▶ _WORK INSTRUCTIONS_: Search the records below for the string "Inner" and copy each line where it turns up.

Screenshot and code edit data:
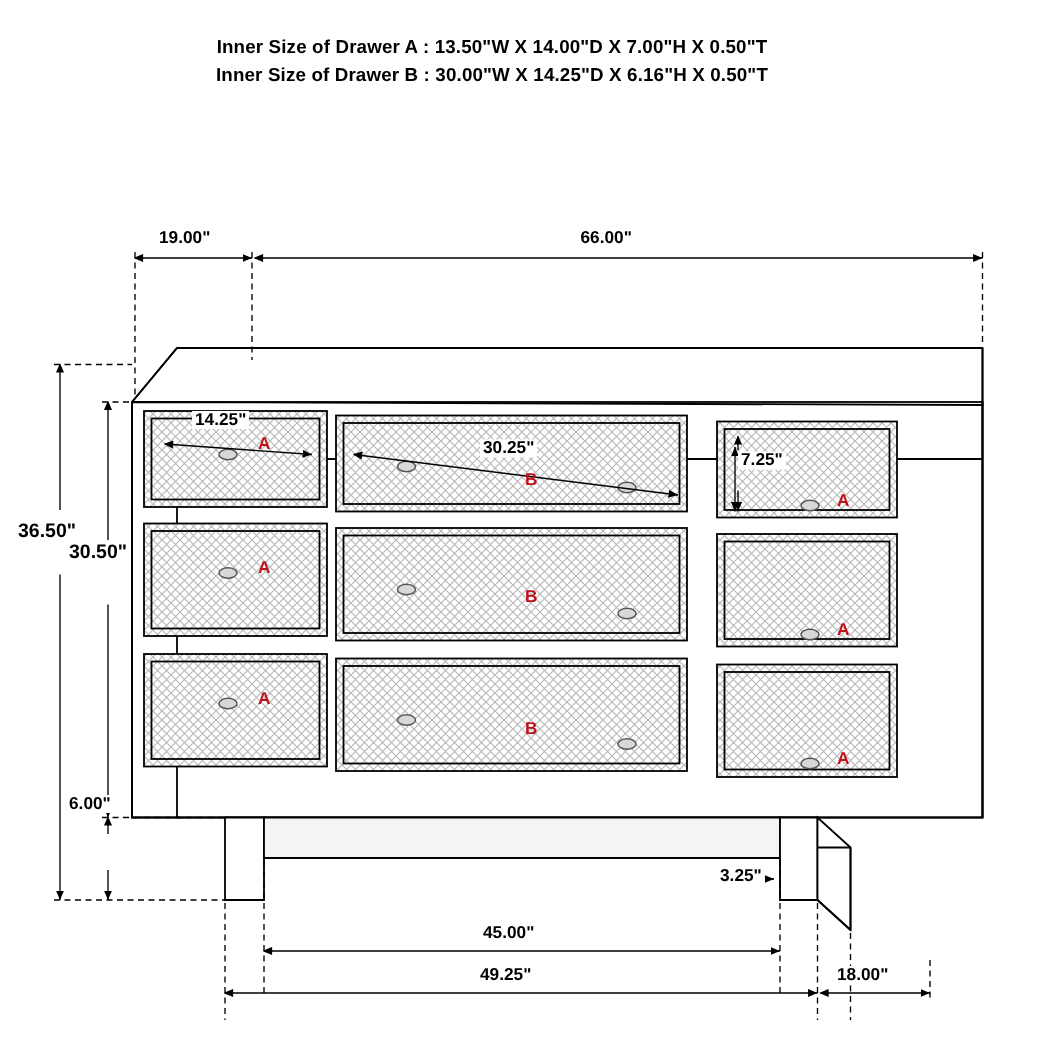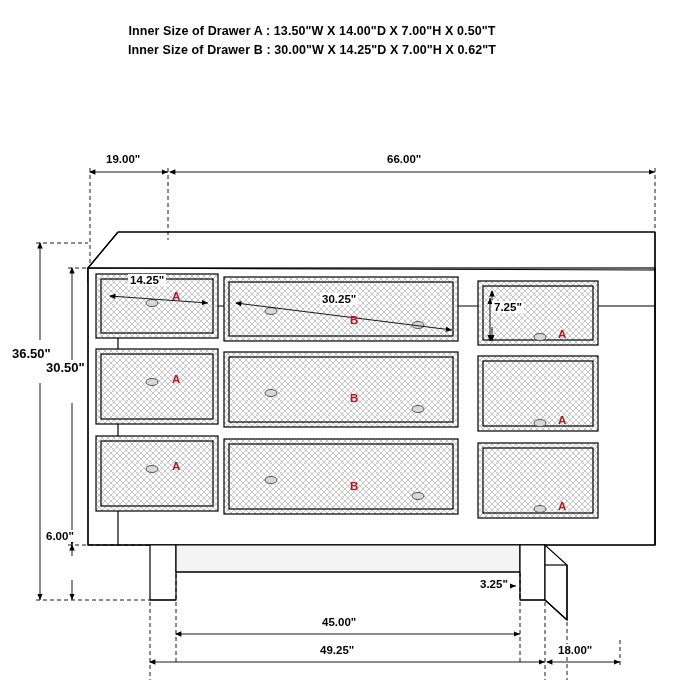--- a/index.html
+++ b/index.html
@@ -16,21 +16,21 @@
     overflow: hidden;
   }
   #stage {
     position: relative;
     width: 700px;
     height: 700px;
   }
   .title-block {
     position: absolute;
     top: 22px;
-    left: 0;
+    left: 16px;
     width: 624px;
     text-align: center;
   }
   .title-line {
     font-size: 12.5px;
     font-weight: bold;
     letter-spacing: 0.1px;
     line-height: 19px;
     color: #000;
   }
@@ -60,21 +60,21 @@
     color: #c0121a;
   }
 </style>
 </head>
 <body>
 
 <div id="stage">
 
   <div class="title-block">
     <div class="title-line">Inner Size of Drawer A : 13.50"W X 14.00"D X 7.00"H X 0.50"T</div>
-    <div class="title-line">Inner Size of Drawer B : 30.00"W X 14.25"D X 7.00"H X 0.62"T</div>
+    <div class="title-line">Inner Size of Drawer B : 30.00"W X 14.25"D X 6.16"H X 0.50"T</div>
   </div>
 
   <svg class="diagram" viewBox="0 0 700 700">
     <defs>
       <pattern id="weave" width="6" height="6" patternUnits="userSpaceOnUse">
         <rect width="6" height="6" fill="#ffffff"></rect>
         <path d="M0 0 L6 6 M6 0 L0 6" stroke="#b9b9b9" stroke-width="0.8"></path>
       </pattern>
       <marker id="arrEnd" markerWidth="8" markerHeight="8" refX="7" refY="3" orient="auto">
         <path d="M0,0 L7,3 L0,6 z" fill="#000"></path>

▶ _EXERCISE RESULT_:
     <div class="title-line">Inner Size of Drawer A : 13.50"W X 14.00"D X 7.00"H X 0.50"T</div>
-    <div class="title-line">Inner Size of Drawer B : 30.00"W X 14.25"D X 7.00"H X 0.62"T</div>
+    <div class="title-line">Inner Size of Drawer B : 30.00"W X 14.25"D X 6.16"H X 0.50"T</div>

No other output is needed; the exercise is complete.